Where in the entries below does "solid" appear? Copy every line that has it.

SUPPLIED INFORMATION below:

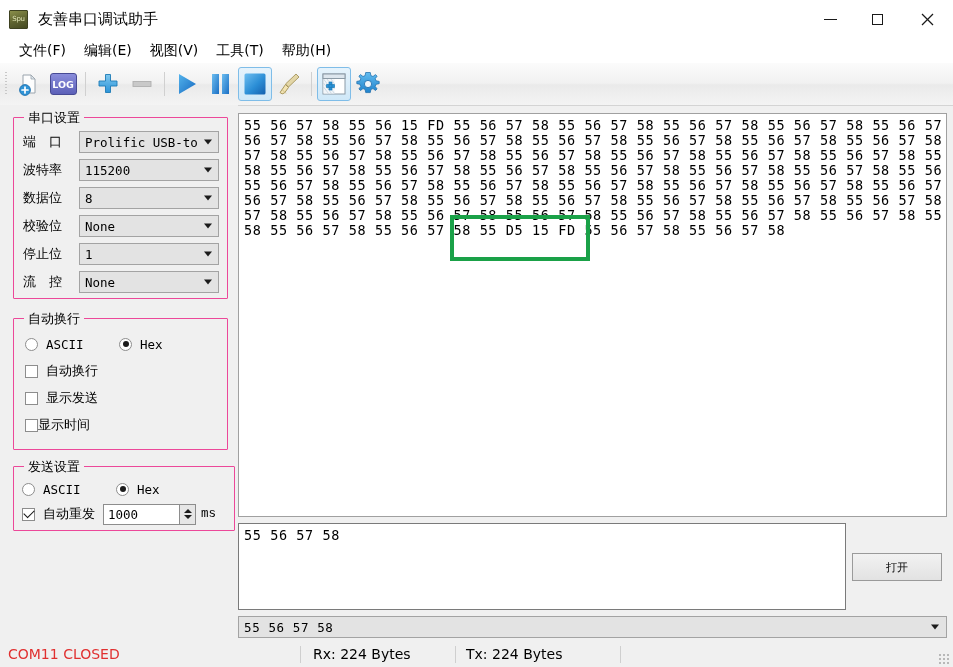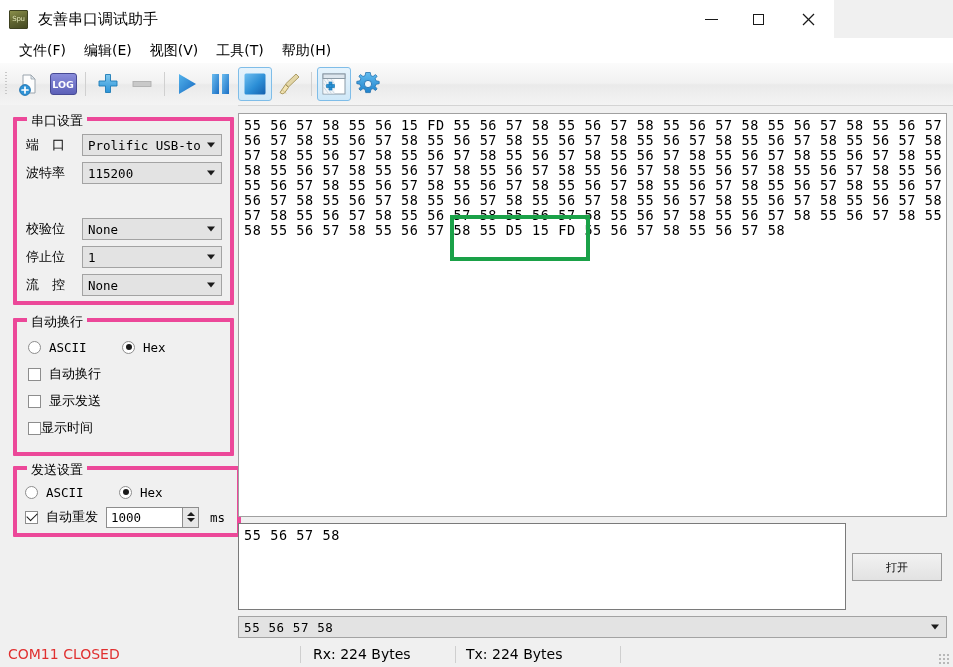--- a/index.html
+++ b/index.html
@@ -14,7 +14,7 @@
 
   
   .titlebar{
-    position:absolute;left:0;top:0;width:834px;height:38px;
+    position:absolute;left:0;top:0;width:953px;height:38px;
     background:#ffffff;display:flex;align-items:center;
     border-bottom:6px solid #ec4899;
   }

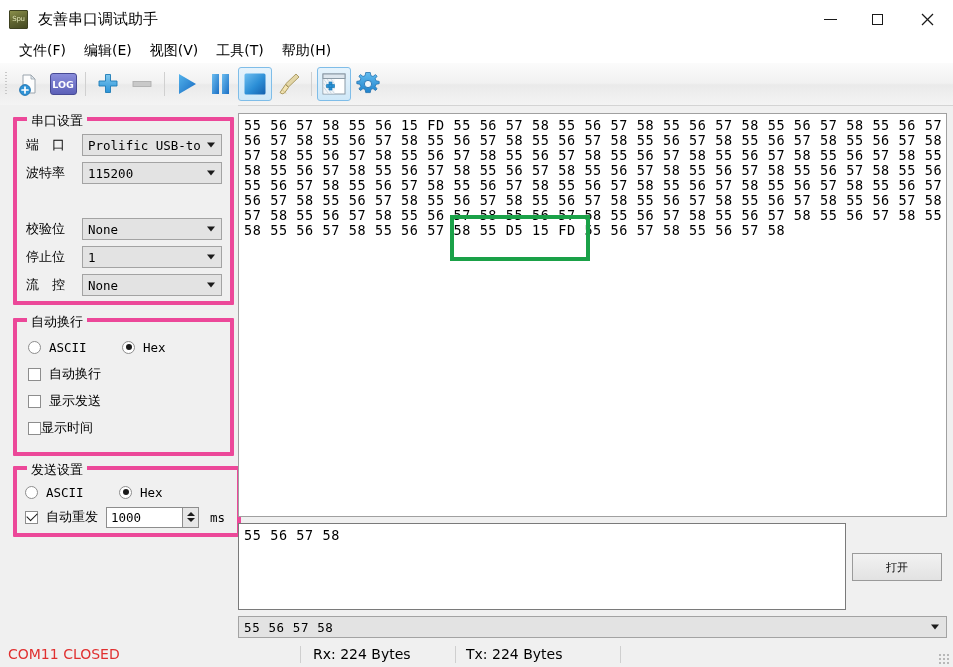--- a/index.html
+++ b/index.html
@@ -59,7 +59,7 @@
 
   
   .left{position:absolute;left:0;top:105px;width:238px;height:540px;background:#f0f0f0;}
-  .group{position:absolute;border:4px solid #ec4899;border-radius:1px;}
+  .group{position:absolute;border:1px solid #ec4899;border-radius:1px;}
   .group>.gtitle{
     position:absolute;top:-9px;left:10px;background:#f0f0f0;padding:0 4px;
     font-size:13px;color:#000;font-family:"DejaVu Sans",sans-serif;white-space:nowrap;

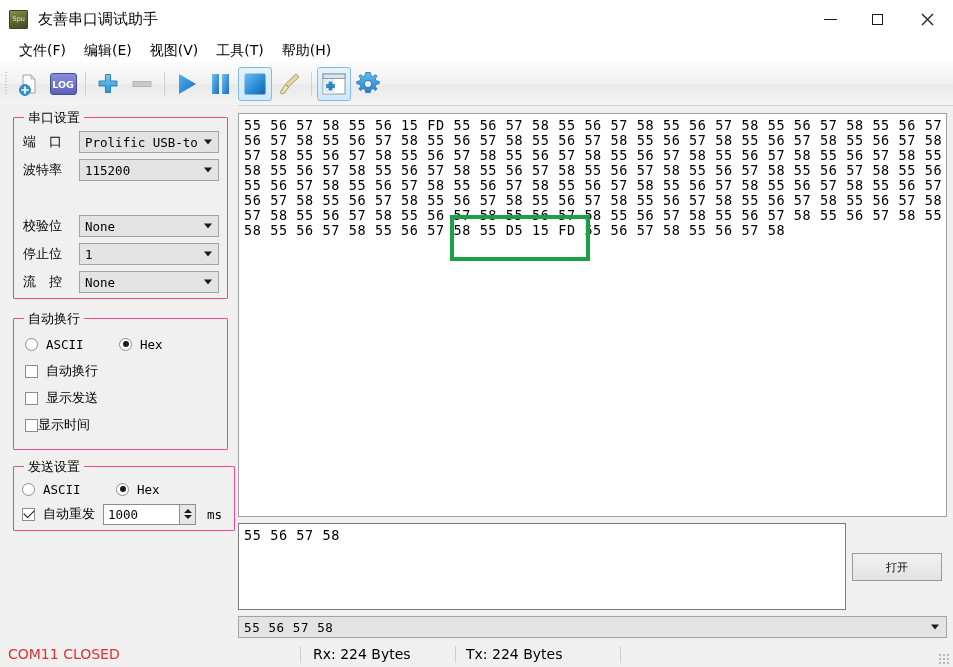--- a/index.html
+++ b/index.html
@@ -313,6 +313,13 @@
         </div>
       </div>
 
+      <div class="row" style="left:9px;top:69px;">
+        <span class="lbl" style="width:48px;display:inline-block;">数据位</span>
+        <div class="combo" style="width:140px;margin-left:8px;">
+          <span class="cv">8</span>
+          <i class="arrow"></i>
+        </div>
+      </div>
 
       <div class="row" style="left:9px;top:97px;">
         <span class="lbl" style="width:48px;display:inline-block;">校验位</span>

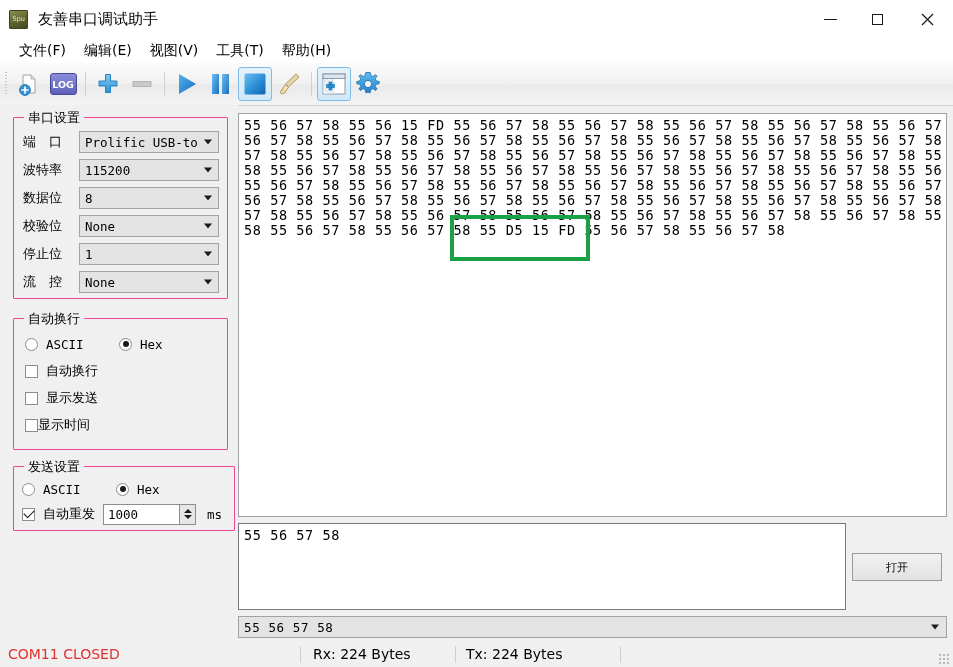--- a/index.html
+++ b/index.html
@@ -400,7 +400,7 @@
             <i class="dn"></i>
           </span>
         </span>
-        <span class="lbl mono" style="margin-left:11px;">ms</span>
+        <span class="lbl mono" style="margin-left:5px;font-family:Liberation Mono, monospace;">ms</span>
       </div>
     </div>
   </div>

End of SUPPLIED INFORMATION.

[TASK OUTPUT]
     border-bottom:6px solid #ec4899;
-  .group{position:absolute;border:4px solid #ec4899;border-radius:1px;}
+  .group{position:absolute;border:1px solid #ec4899;border-radius:1px;}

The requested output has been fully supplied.